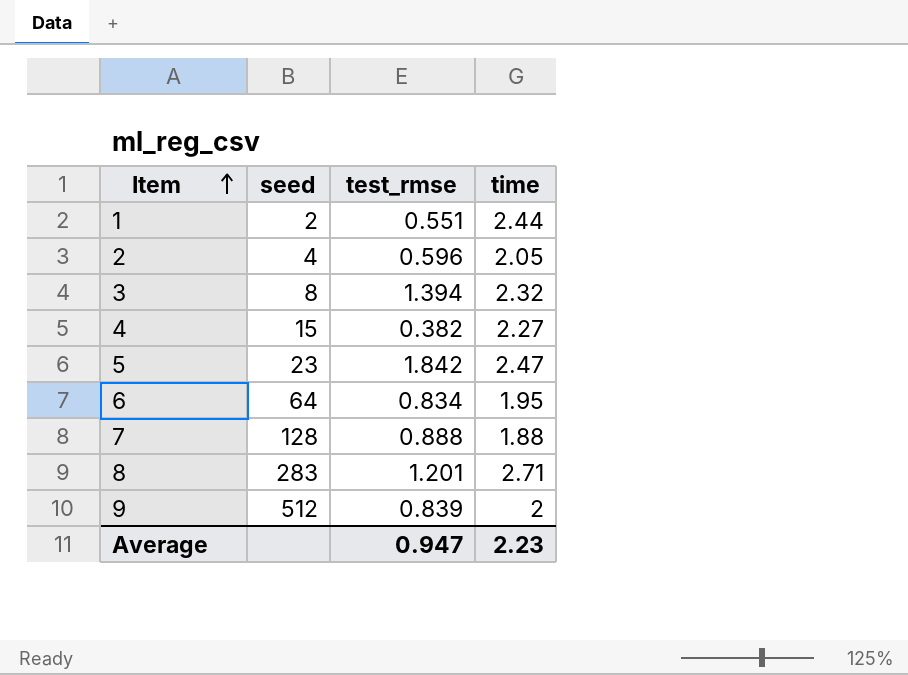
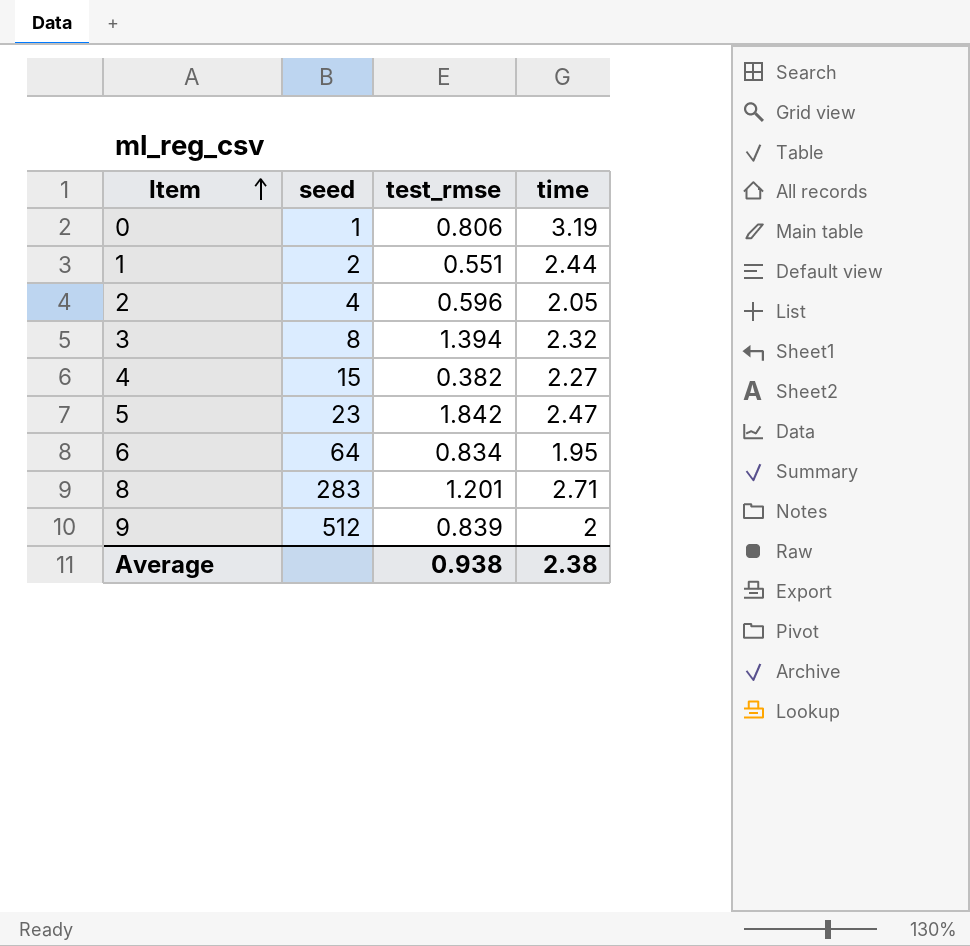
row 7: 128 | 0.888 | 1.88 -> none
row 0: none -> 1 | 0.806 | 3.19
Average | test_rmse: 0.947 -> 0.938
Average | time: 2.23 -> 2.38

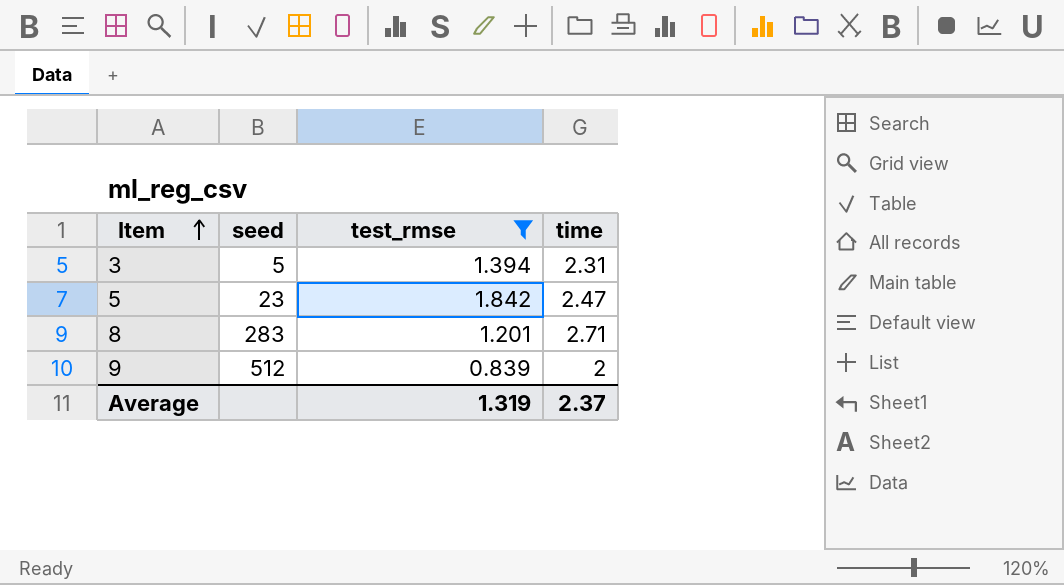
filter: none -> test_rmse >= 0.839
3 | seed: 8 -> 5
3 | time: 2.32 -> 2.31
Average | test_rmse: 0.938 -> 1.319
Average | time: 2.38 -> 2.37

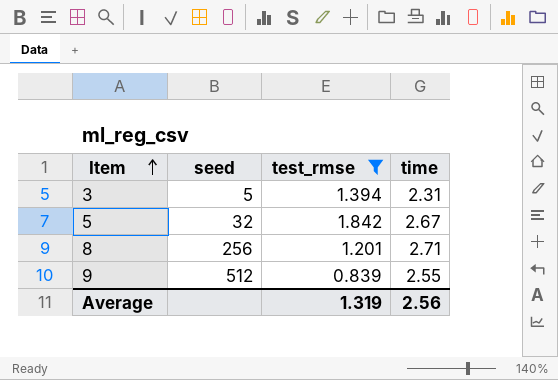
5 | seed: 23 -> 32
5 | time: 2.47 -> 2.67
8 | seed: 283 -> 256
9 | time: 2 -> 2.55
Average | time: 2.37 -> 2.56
==
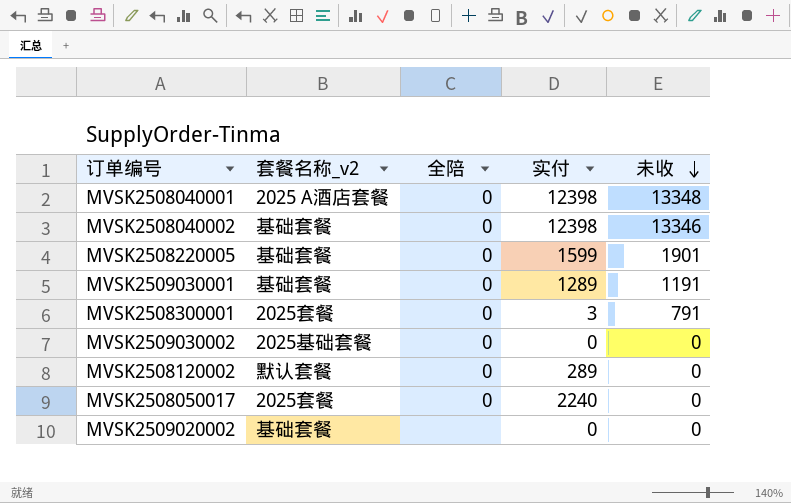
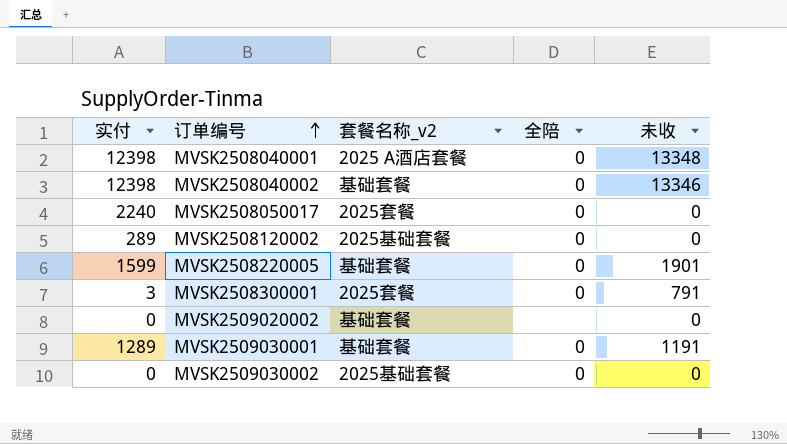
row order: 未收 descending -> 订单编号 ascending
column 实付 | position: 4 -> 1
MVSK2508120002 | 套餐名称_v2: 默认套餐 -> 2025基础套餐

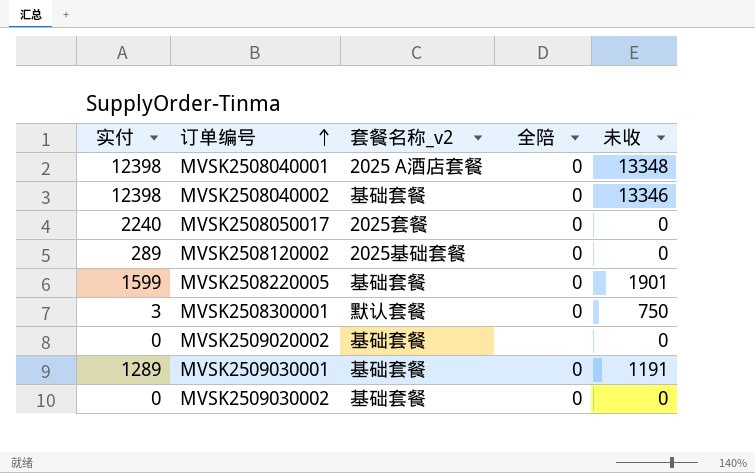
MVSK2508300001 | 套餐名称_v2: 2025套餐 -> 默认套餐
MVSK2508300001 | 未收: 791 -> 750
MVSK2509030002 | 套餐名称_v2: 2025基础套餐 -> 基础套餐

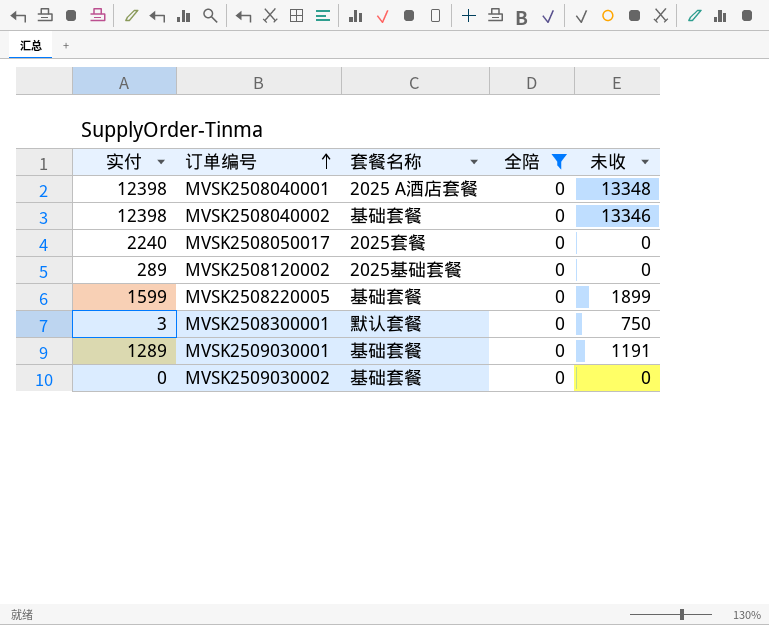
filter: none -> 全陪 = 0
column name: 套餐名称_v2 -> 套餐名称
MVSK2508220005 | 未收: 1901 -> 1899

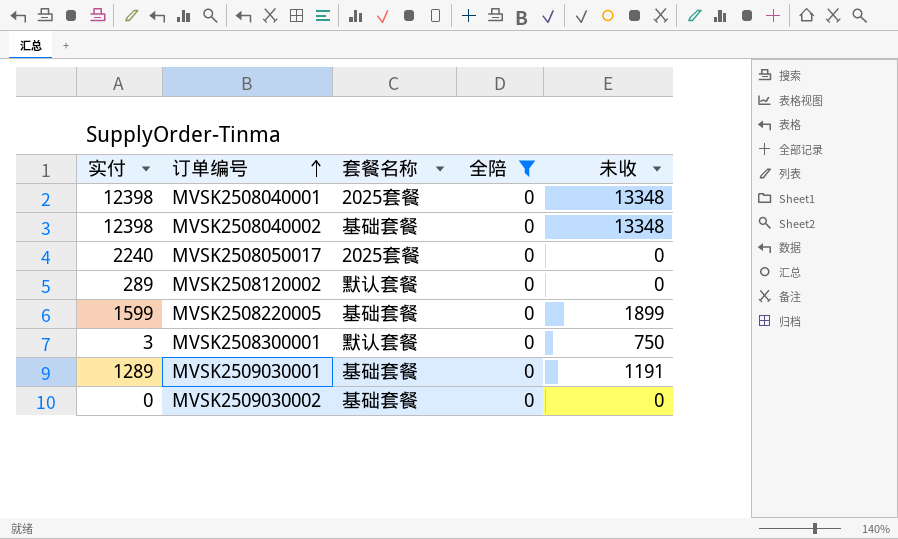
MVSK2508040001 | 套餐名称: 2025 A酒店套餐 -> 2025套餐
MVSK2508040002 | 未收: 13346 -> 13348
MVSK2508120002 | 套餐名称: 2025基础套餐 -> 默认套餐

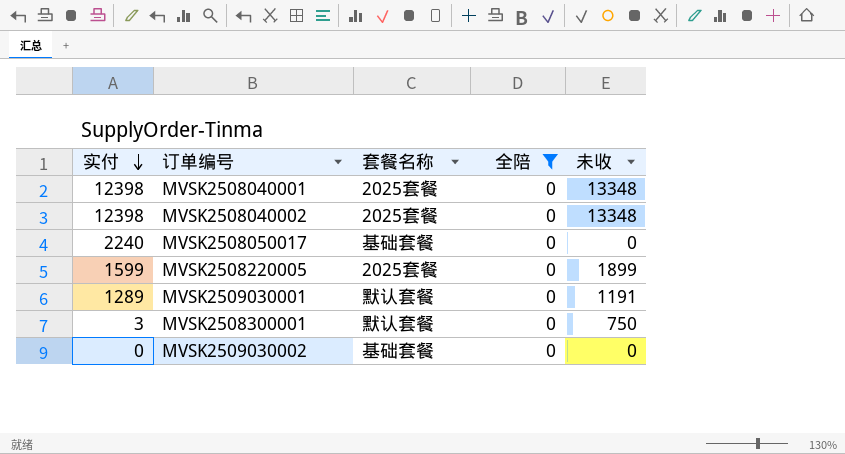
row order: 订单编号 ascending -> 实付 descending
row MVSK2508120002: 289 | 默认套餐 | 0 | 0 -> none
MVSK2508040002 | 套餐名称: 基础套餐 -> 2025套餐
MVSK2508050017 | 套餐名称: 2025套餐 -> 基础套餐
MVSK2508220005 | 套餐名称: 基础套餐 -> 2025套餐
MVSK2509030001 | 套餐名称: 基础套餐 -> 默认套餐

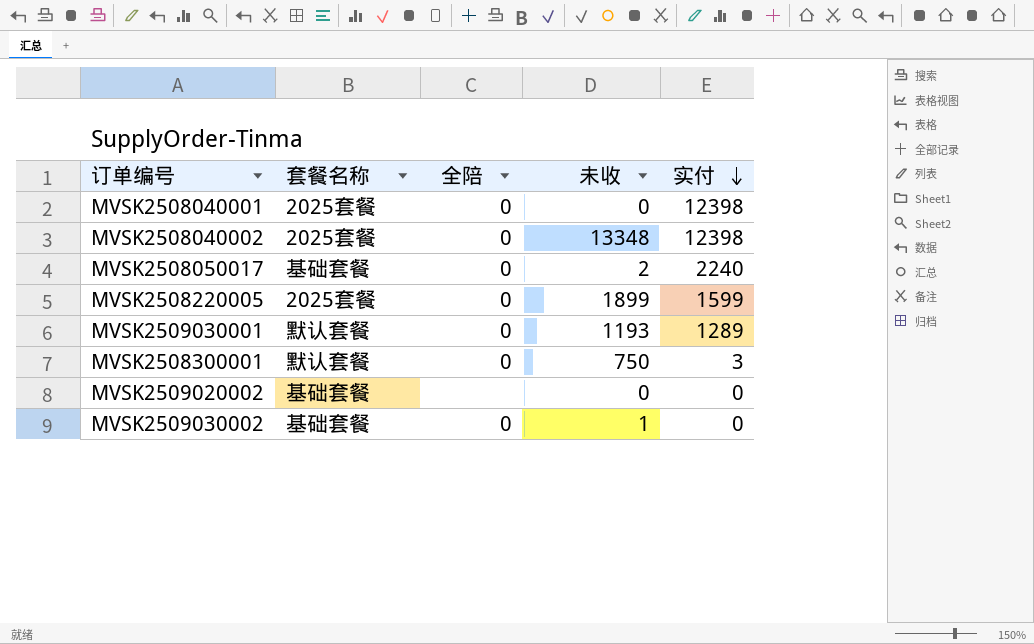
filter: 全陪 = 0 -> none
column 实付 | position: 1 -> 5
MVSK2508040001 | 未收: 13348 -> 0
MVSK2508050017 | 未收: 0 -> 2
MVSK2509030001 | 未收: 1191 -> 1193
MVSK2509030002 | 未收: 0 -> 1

- [Task item] Repeat only the stretch of data above that runs from the line with "row 7: 128 | 0.888 | 1.88 -> none" to the line with "Average | time: 2.37 -> 2.56". Keep both end lines; exclude pictures.

- [Response box]
row 7: 128 | 0.888 | 1.88 -> none
row 0: none -> 1 | 0.806 | 3.19
Average | test_rmse: 0.947 -> 0.938
Average | time: 2.23 -> 2.38

filter: none -> test_rmse >= 0.839
3 | seed: 8 -> 5
3 | time: 2.32 -> 2.31
Average | test_rmse: 0.938 -> 1.319
Average | time: 2.38 -> 2.37

5 | seed: 23 -> 32
5 | time: 2.47 -> 2.67
8 | seed: 283 -> 256
9 | time: 2 -> 2.55
Average | time: 2.37 -> 2.56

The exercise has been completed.